### What is being asked
Check every line below for the word "marker" and copy each one that has it.

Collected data
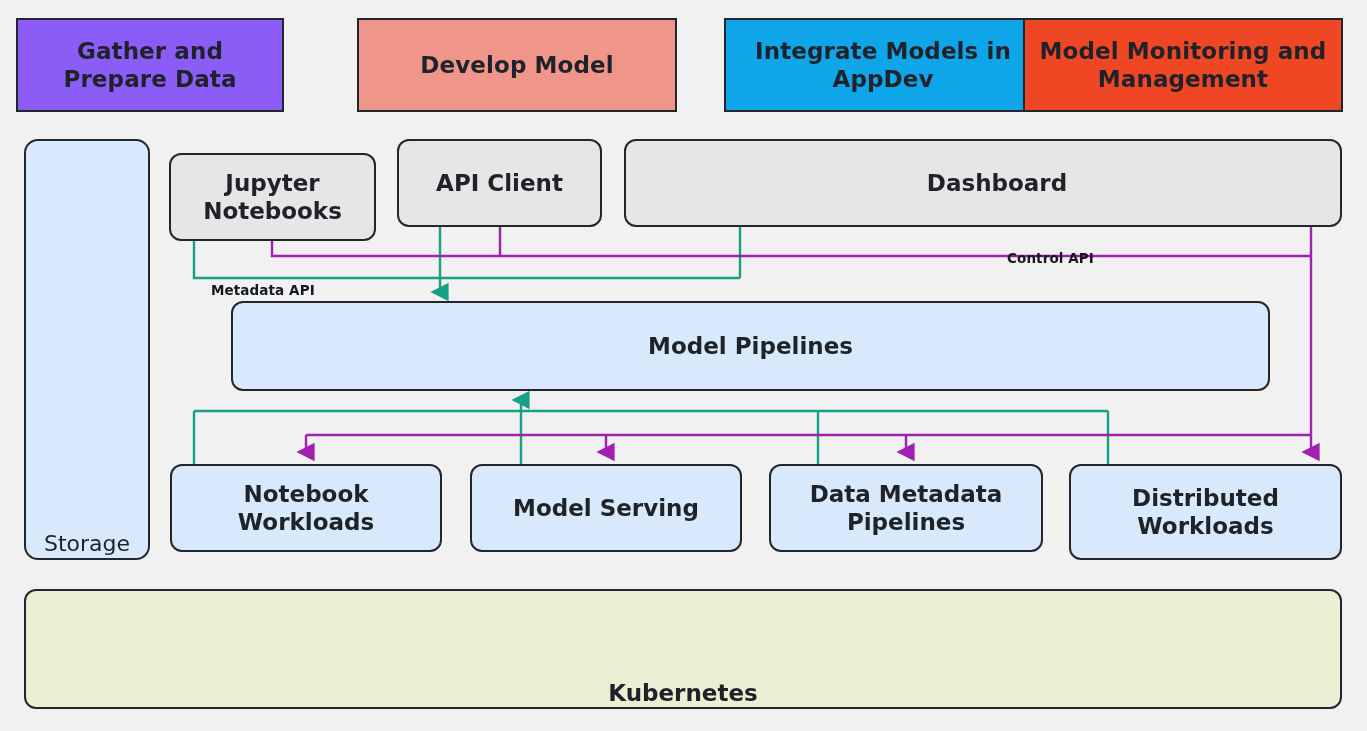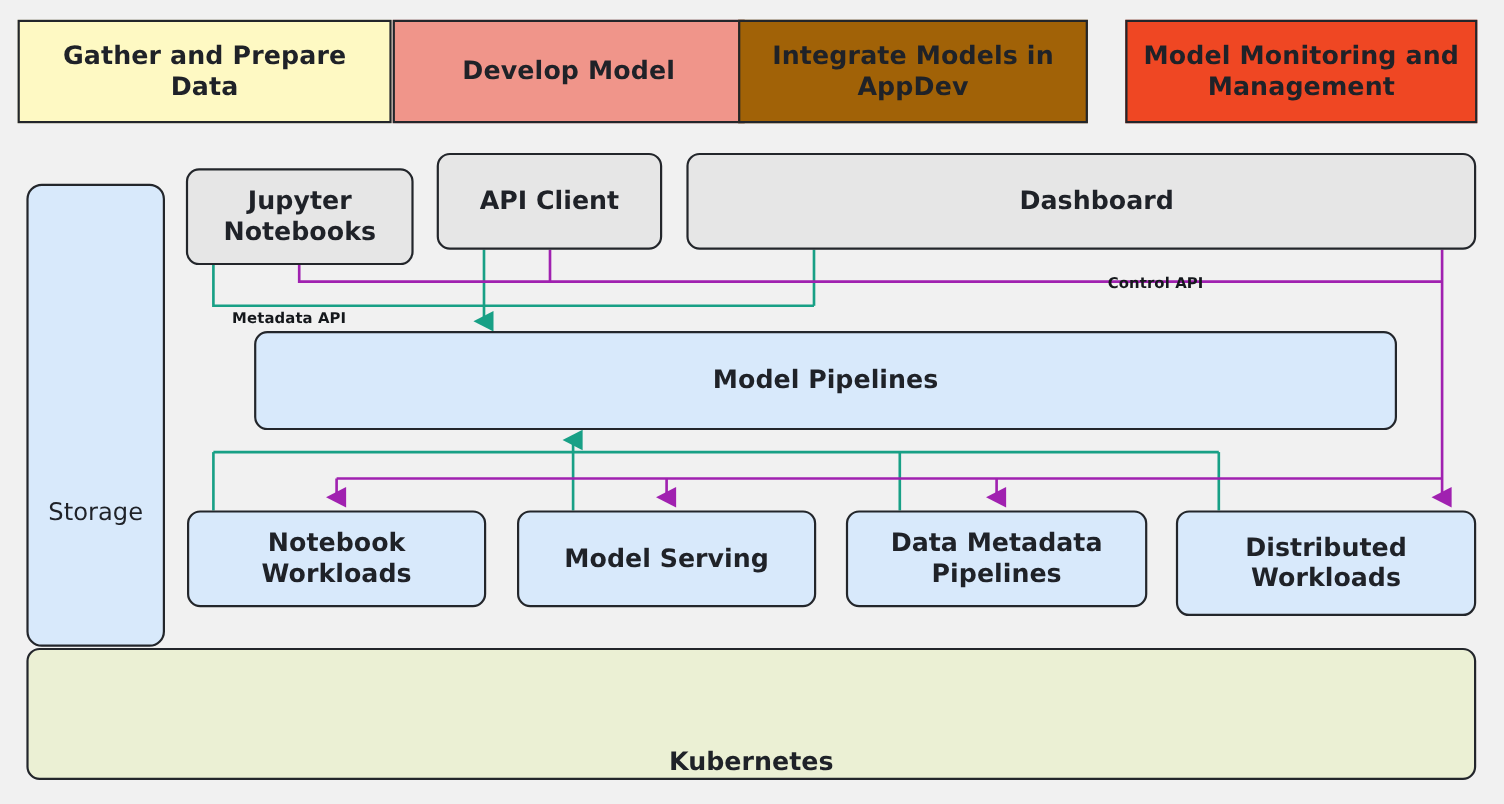--- a/index.html
+++ b/index.html
@@ -49,23 +49,22 @@
   }
   .grey   { background: #e6e6e6; }
   .blue   { background: #d8e9fb; }
   .green  { background: #ebf0d4; }
 
   .storage-box {
     border-radius: 14px;
     background: #d8e9fb;
     font-weight: normal;
     font-size: 22px;
-    align-items: center;
+    align-items: flex-end;
     padding-top: 0;
-    margin-top: 28px;
   }
   .storage-box span { display:block; }
 
   
   .edge-label {
     position: absolute;
     font-size: 13.5px;
     font-weight: bold;
     color: #15181c;
     white-space: nowrap;
@@ -117,27 +116,27 @@
       <path stroke="#18a086" d="M1108,411 L1108,464"></path>
       <path stroke="#18a086" d="M521,464 L521,400" marker-end="url(#arrow-teal-up)"></path>
 
       <path stroke="#a021b0" d="M306,435 L1311,435"></path>
       <path stroke="#a021b0" d="M306,435 L306,452" marker-end="url(#arrow-purple)"></path>
       <path stroke="#a021b0" d="M606,435 L606,452" marker-end="url(#arrow-purple)"></path>
       <path stroke="#a021b0" d="M906,435 L906,452" marker-end="url(#arrow-purple)"></path>
     </g>
   </svg>
 
-  <div class="node phase" style="left:16px; top:18px; width:340px; height:94px; background:#fef9c3;">
+  <div class="node phase" style="left:16px; top:18px; width:268px; height:94px; background:#8b5cf6;">
     <span>Gather and Prepare Data</span>
   </div>
   <div class="node phase" style="left:357px; top:18px; width:320px; height:94px; background:#f0958a;">
     <span>Develop Model</span>
   </div>
-  <div class="node phase" style="left:671px; top:18px; width:318px; height:94px; background:#a16207;">
+  <div class="node phase" style="left:724px; top:18px; width:318px; height:94px; background:#0ea5e9;">
     <span>Integrate Models in AppDev</span>
   </div>
   <div class="node phase" style="left:1023px; top:18px; width:320px; height:94px; background:#ef4723;">
     <span>Model Monitoring and Management</span>
   </div>
 
   <div class="node storage-box" style="left:24px; top:139px; width:126px; height:421px;">
     <span style="margin-top:180px;">Storage</span>
   </div>
 

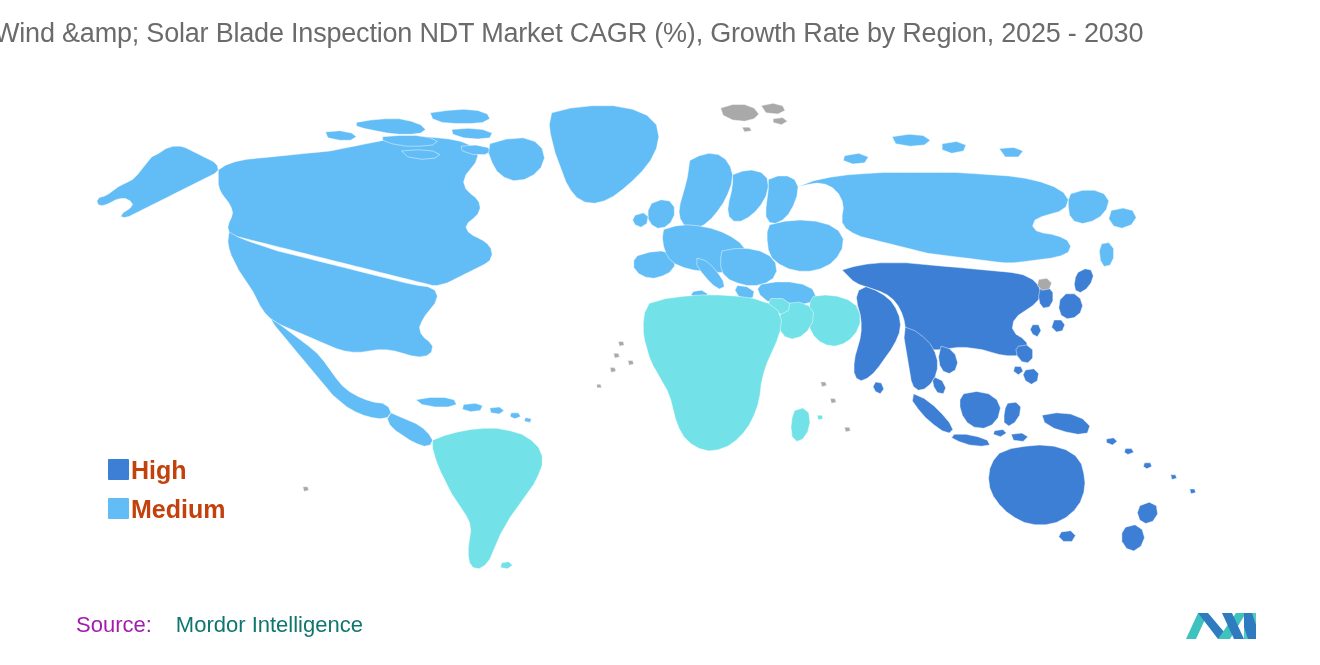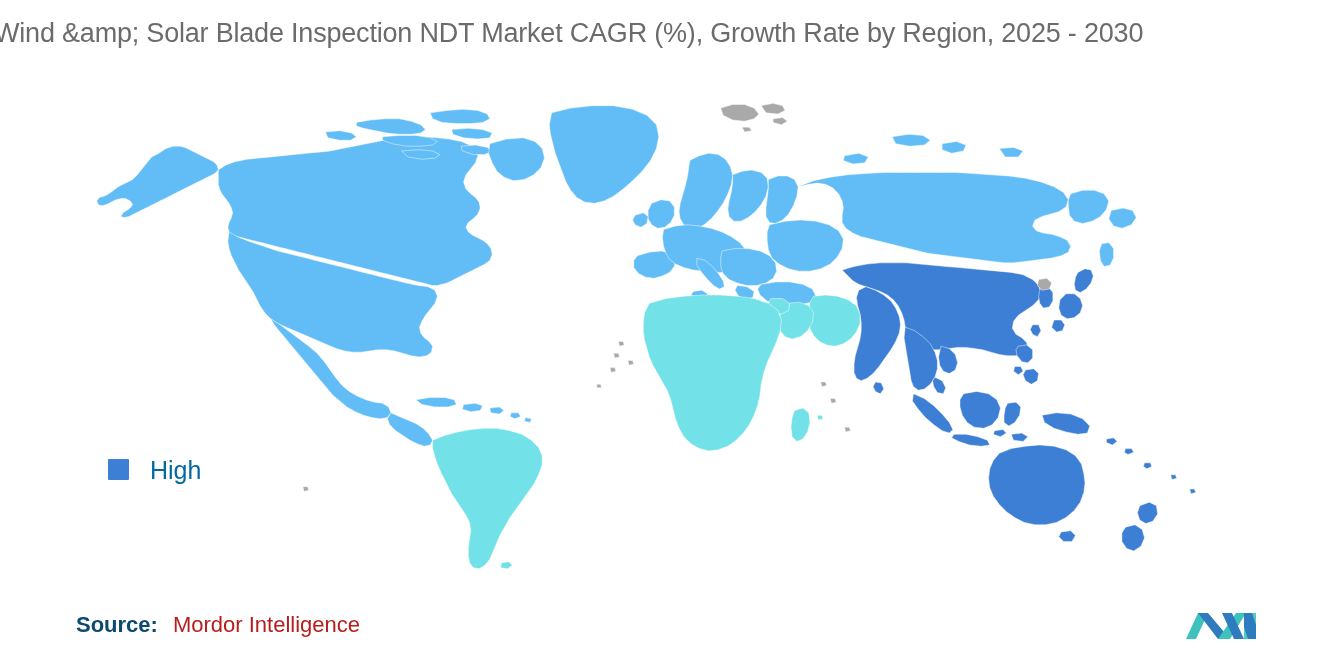--- a/index.html
+++ b/index.html
@@ -57,44 +57,44 @@
     align-items: center;
     height: 39px;
   }
   .legend-swatch {
     width: 21px;
     height: 21px;
     flex: 0 0 21px;
     border-radius: 1px;
   }
   .legend-label {
-    margin-left: 21px;
+    margin-left: 2px;
     font-size: 25px;
-    color: #0369a1;
-    font-weight: 400;
+    color: #c2410c;
+    font-weight: 700;
     line-height: 28px;
   }
 
   
   #source-line {
     position: absolute;
     left: 76px;
     top: 612px;
     font-size: 22px;
     color: #808080;
     white-space: nowrap;
   }
   #source-label {
-    font-weight: 700;
-    color: #0c4a6e;
+    font-weight: 400;
+    color: #a21caf;
   }
   #source-value {
     font-weight: 400;
-    color: #b91c1c;
-    margin-left: 15px;
+    color: #0f766e;
+    margin-left: 24px;
   }
 
   #brand-logo {
     position: absolute;
     left: 1186px;
     top: 601px;
     width: 74px;
     height: 38px;
   }
 </style>
@@ -276,20 +276,24 @@
   </svg>
 </div>
 
 <div id="legend">
 
   <div class="legend-row">
     <span class="legend-swatch" style="background:#3d7fd4"></span>
     <span class="legend-label">High</span>
   </div>
 
+  <div class="legend-row">
+    <span class="legend-swatch" style="background:#62bdf7"></span>
+    <span class="legend-label">Medium</span>
+  </div>
 
 
 </div>
 
 <div id="source-line">
   <span id="source-label">Source:</span><span id="source-value">Mordor Intelligence</span>
 </div>
 
 <div id="brand-logo">
   <svg width="74" height="38" viewBox="0 0 74 38">

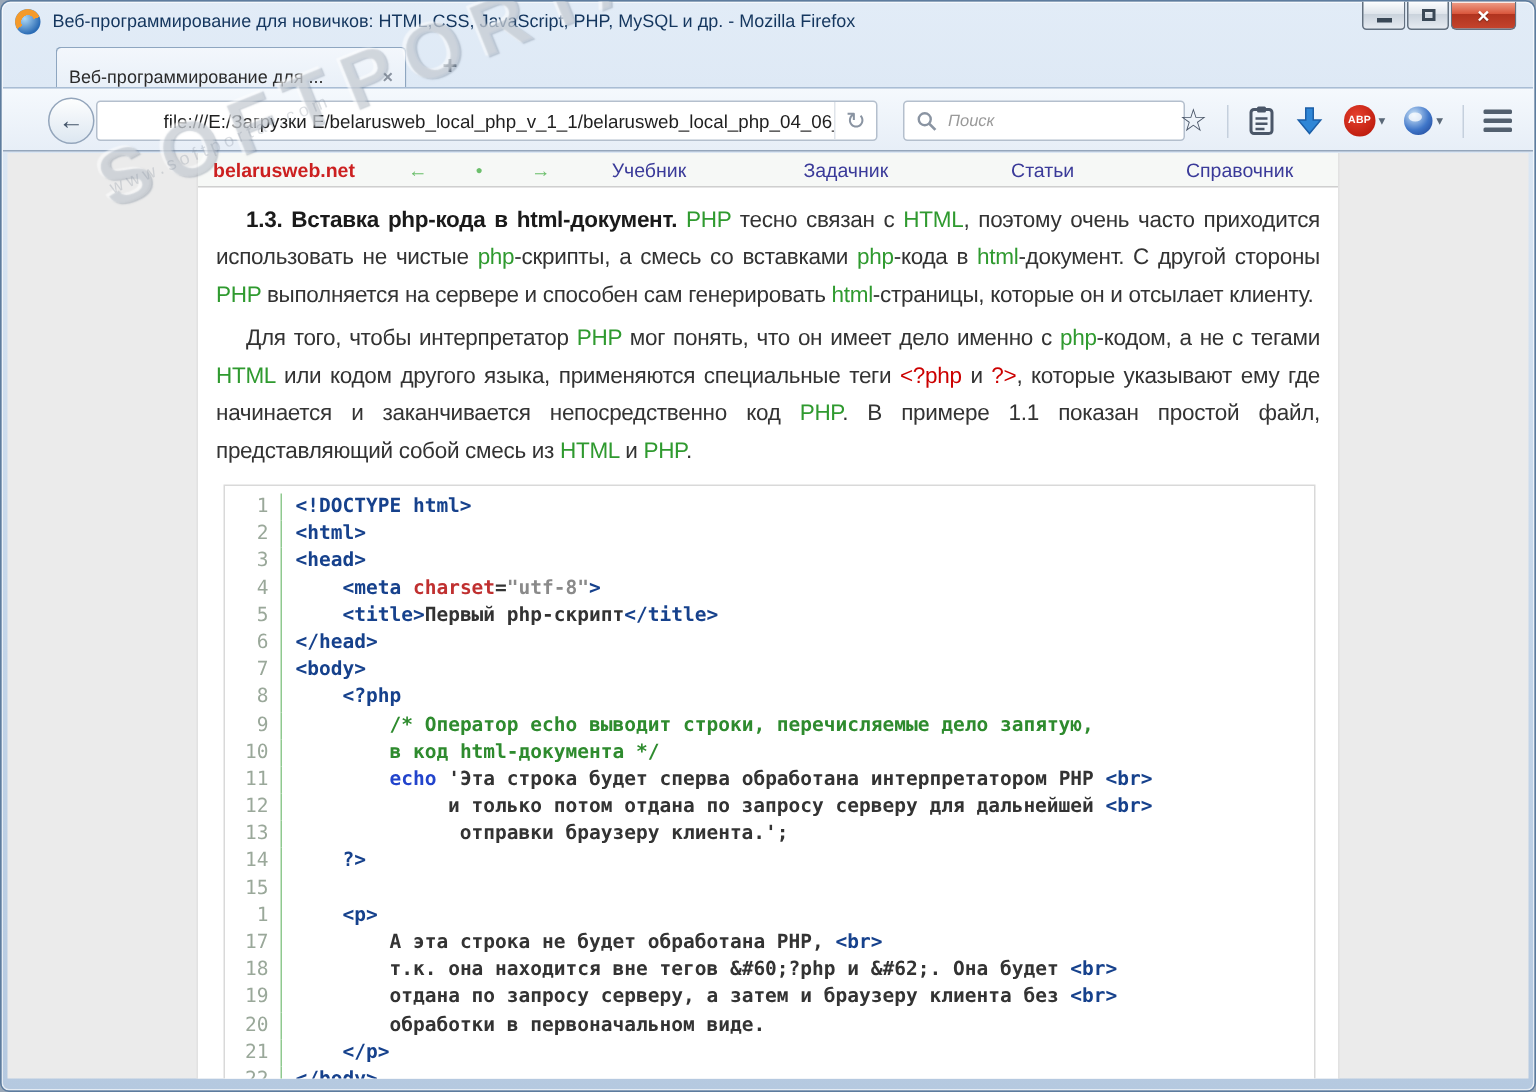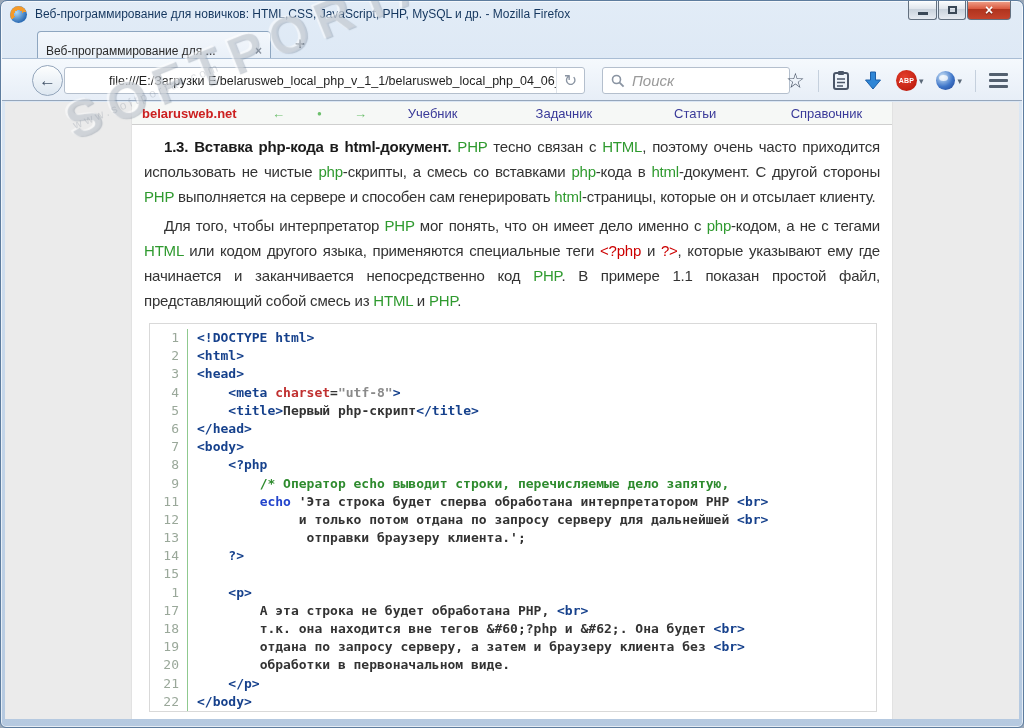--- a/index.html
+++ b/index.html
@@ -41,21 +41,21 @@
   .back-btn{position:absolute;left:30px;top:6px;width:31px;height:31px;border-radius:50%;
     border:1px solid #93a5bb;background:linear-gradient(#fdfefe,#dde7f1);display:flex;align-items:center;justify-content:center;
     color:#44556a;font-size:17px;font-weight:bold;z-index:2;}
   .urlbar{position:absolute;left:62px;top:8px;width:521px;height:27px;background:#fff;border:1px solid #b4bfcd;
     border-radius:3px;display:flex;align-items:center;padding-left:44px;}
   .url-text{flex:1;font-size:12.5px;color:#1f1f1f;white-space:nowrap;overflow:hidden;}
   .reload-btn{flex:none;width:28px;height:100%;display:flex;align-items:center;justify-content:center;
     border-left:1px solid #dfe4ea;color:#8a94a2;font-size:16px;}
   .searchbar{position:absolute;left:600px;top:8px;width:188px;height:27px;background:#fff;border:1px solid #b4bfcd;
     border-radius:3px;display:flex;align-items:center;padding:0 8px;}
-  .search-text{font-size:15px;font-style:italic;color:#9a9a9a;margin-left:7px;}
+  .search-text{font-size:11px;font-style:italic;color:#9a9a9a;margin-left:7px;}
   .tb-icons{position:absolute;right:14px;top:6px;height:31px;display:flex;align-items:center;gap:13px;}
   .tb-ic{display:flex;align-items:center;justify-content:center;color:#4a5668;}
   .divider{width:1px;height:22px;background:#c5d0dd;}
   .star-ic{font-size:21px;line-height:21px;}
   .abp{position:relative;width:21px;height:21px;border-radius:50%;background:radial-gradient(circle at 40% 35%,#e5402e,#b31205);
     display:flex;align-items:center;justify-content:center;}
   .abp span{color:#fff;font-size:7px;font-weight:bold;letter-spacing:.2px;}
   .caret{font-size:9px;color:#5a6878;margin-left:2px;}
   .globe{width:19px;height:19px;border-radius:50%;background:radial-gradient(circle at 35% 30%,#cfe6f8,#3f76c9 55%,#1c3f8f);
     position:relative;}
@@ -236,20 +236,24 @@
           </div>
           <div class="code-row">
             <div class="ln">8</div>
             <div class="cl"><span class="seg-plain">    </span><span class="seg-tag">&lt;?php</span></div>
           </div>
           <div class="code-row">
             <div class="ln">9</div>
             <div class="cl"><span class="seg-plain">        </span><span class="seg-com">/* Оператор echo выводит строки, перечисляемые дело запятую,</span></div>
           </div>
           <div class="code-row">
+            <div class="ln">10</div>
+            <div class="cl"><span class="seg-plain">        </span><span class="seg-com">в код html-документа */</span></div>
+          </div>
+          <div class="code-row">
             <div class="ln">11</div>
             <div class="cl"><span class="seg-plain">        </span><span class="seg-kw">echo</span><span class="seg-plain"> 'Эта строка будет сперва обработана интерпретатором PHP </span><span class="seg-tag">&lt;br&gt;</span></div>
           </div>
           <div class="code-row">
             <div class="ln">12</div>
             <div class="cl"><span class="seg-plain">             и только потом отдана по запросу серверу для дальнейшей </span><span class="seg-tag">&lt;br&gt;</span></div>
           </div>
           <div class="code-row">
             <div class="ln">13</div>
             <div class="cl"><span class="seg-plain">              отправки браузеру клиента.';</span></div>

### Solution to the problem
       <path stroke="#18a086" d="M521,464 L521,400" marker-end="url(#arrow-teal-up)"></path>
       <path stroke="#a021b0" d="M306,435 L306,452" marker-end="url(#arrow-purple)"></path>
       <path stroke="#a021b0" d="M606,435 L606,452" marker-end="url(#arrow-purple)"></path>
       <path stroke="#a021b0" d="M906,435 L906,452" marker-end="url(#arrow-purple)"></path>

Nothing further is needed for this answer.